→ Records for this task:

+++++

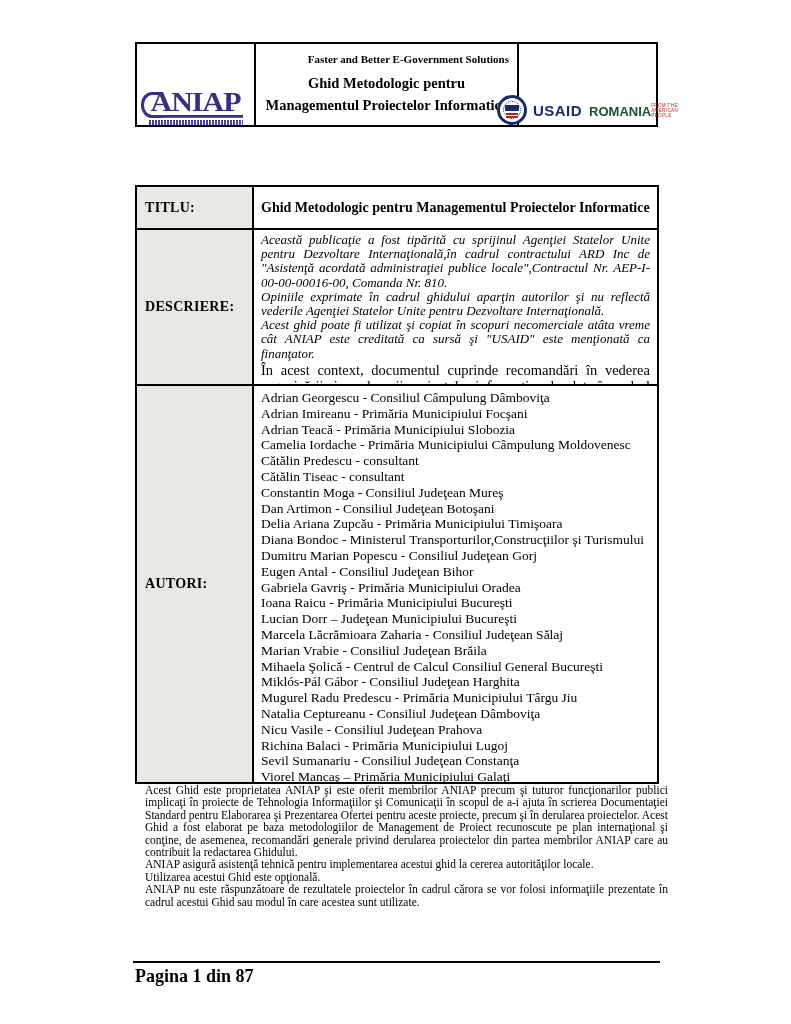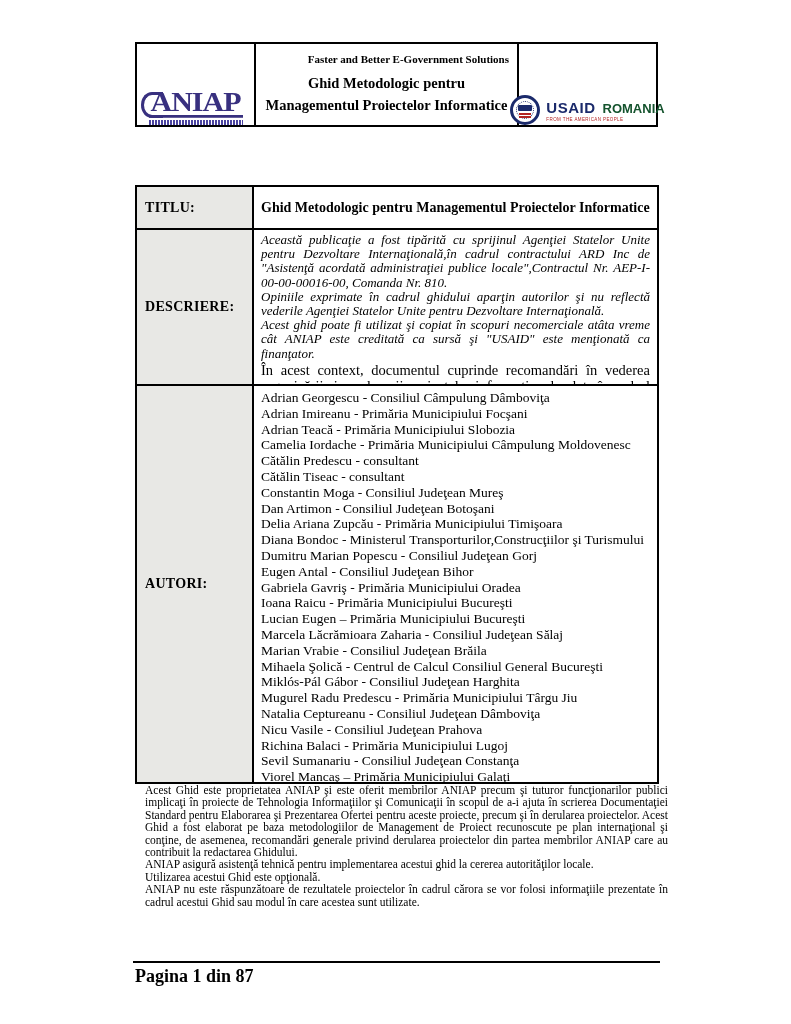"USAID" .usaid-words { flex-direction: column -> row }
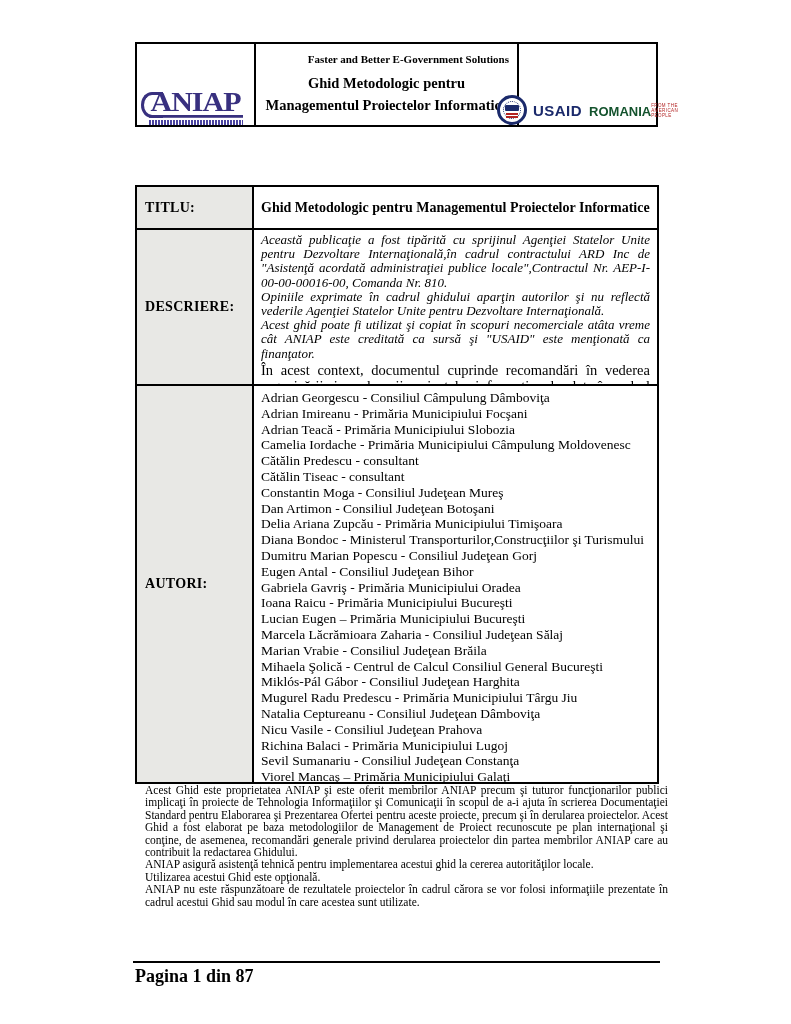"Lucian Eugen – Primăria Municipiului" div.author-line { text: Eugen – Primăria -> Dorr – Judeţean }
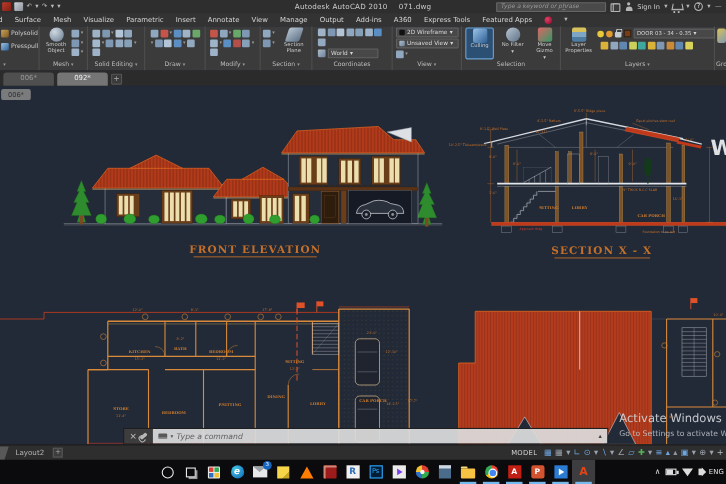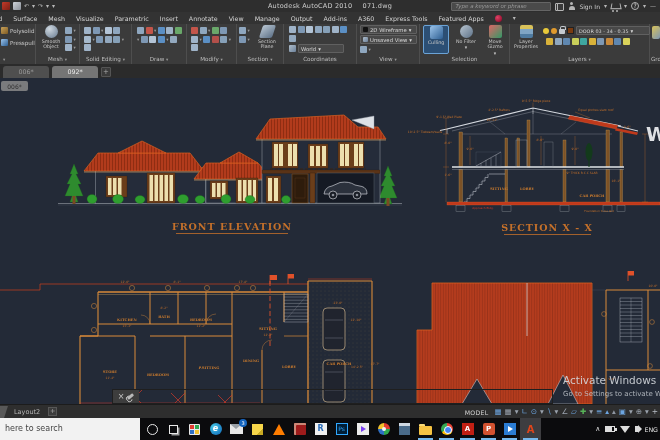"Type a command" div { html: none -> <div> <span></span> <span>▾</span> <span>Type a command</span> <span>▴</span> </div> }
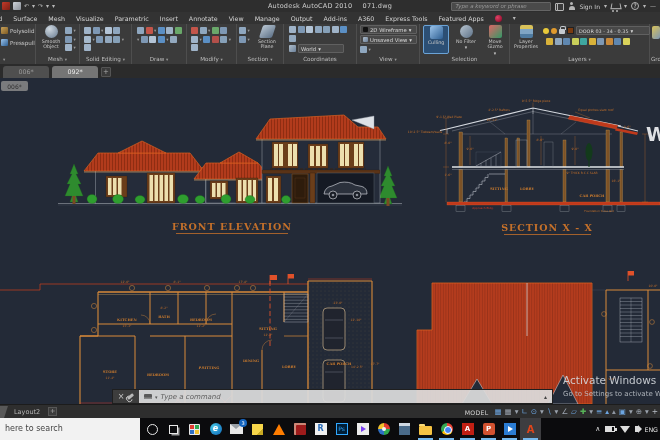"here to search" div { html: <div>here to search</div> -> none }
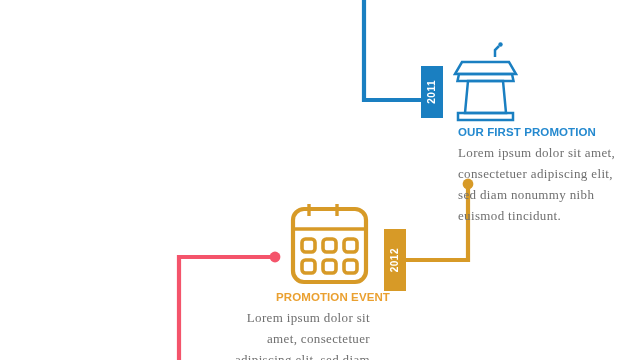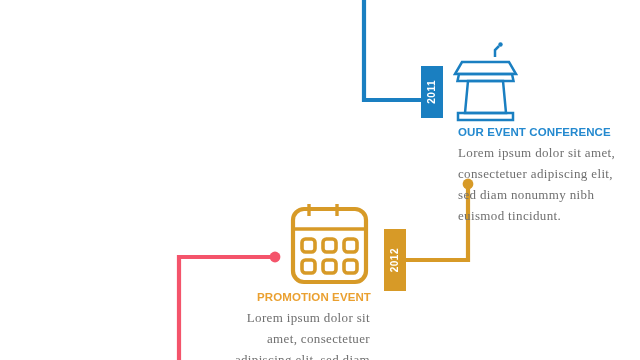"OUR EVENT CONFERENCE" div.entry-title { text: EVENT CONFERENCE -> FIRST PROMOTION }
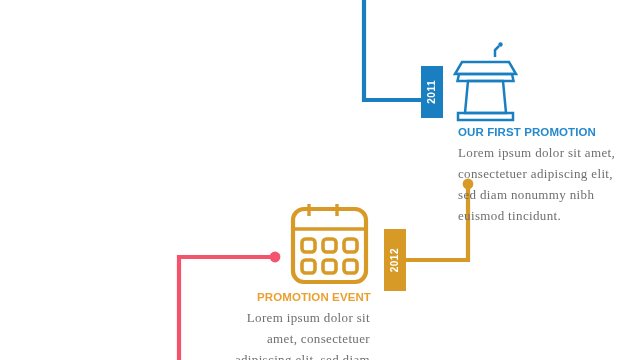"PROMOTION EVENT" #title-promotion { left: 257px -> 276px }
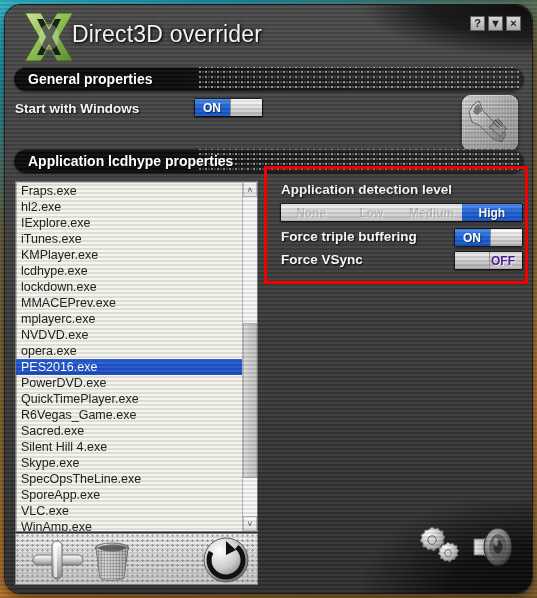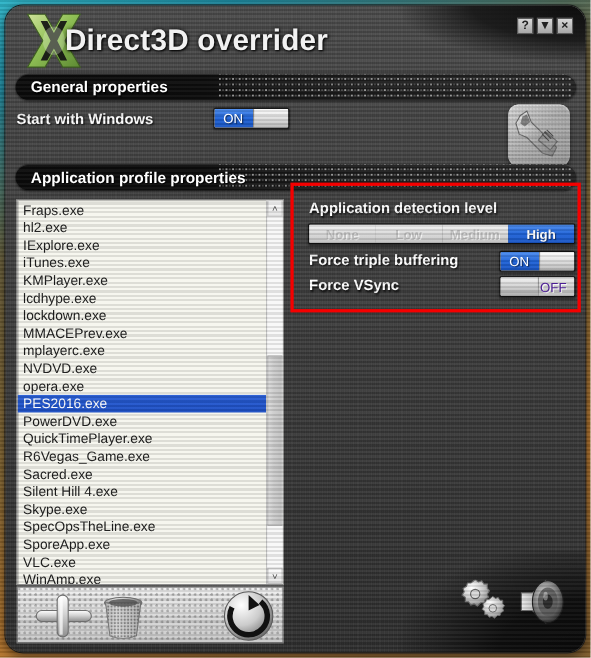"Direct3D overrider" #title-text { font-size: 27px -> 23px; font-weight: bold -> normal; left: 54px -> 67px }
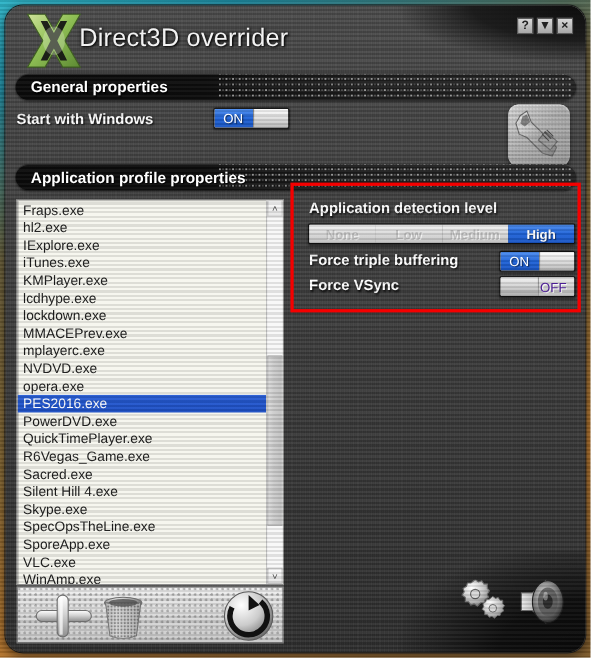"ON" .toggle .txt { font-weight: normal -> bold }
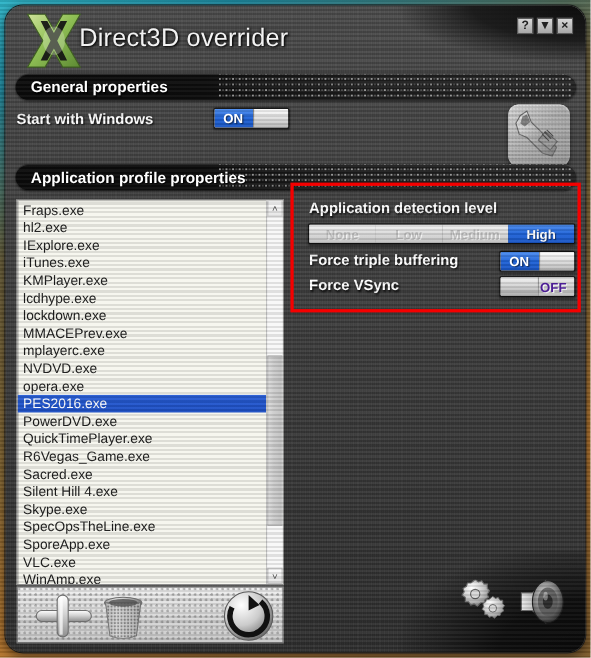"Application profile properties" div.label { text: profile -> lcdhype }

+++++

→ About this task:
In the answer, set down only the lines from the opening line of the listing through the line that holds "html: none ->", exactly as they appear, minus the pictures.

→ Worked solution:
"USAID" .usaid-words { flex-direction: column -> row }
"Lucian Eugen – Primăria Municipiului" div.author-line { text: Eugen – Primăria -> Dorr – Judeţean }
"Type a command" div { html: none -> <div> <span></span> <span>▾</span> <span>Type a command</span> <span>▴</span> </div> }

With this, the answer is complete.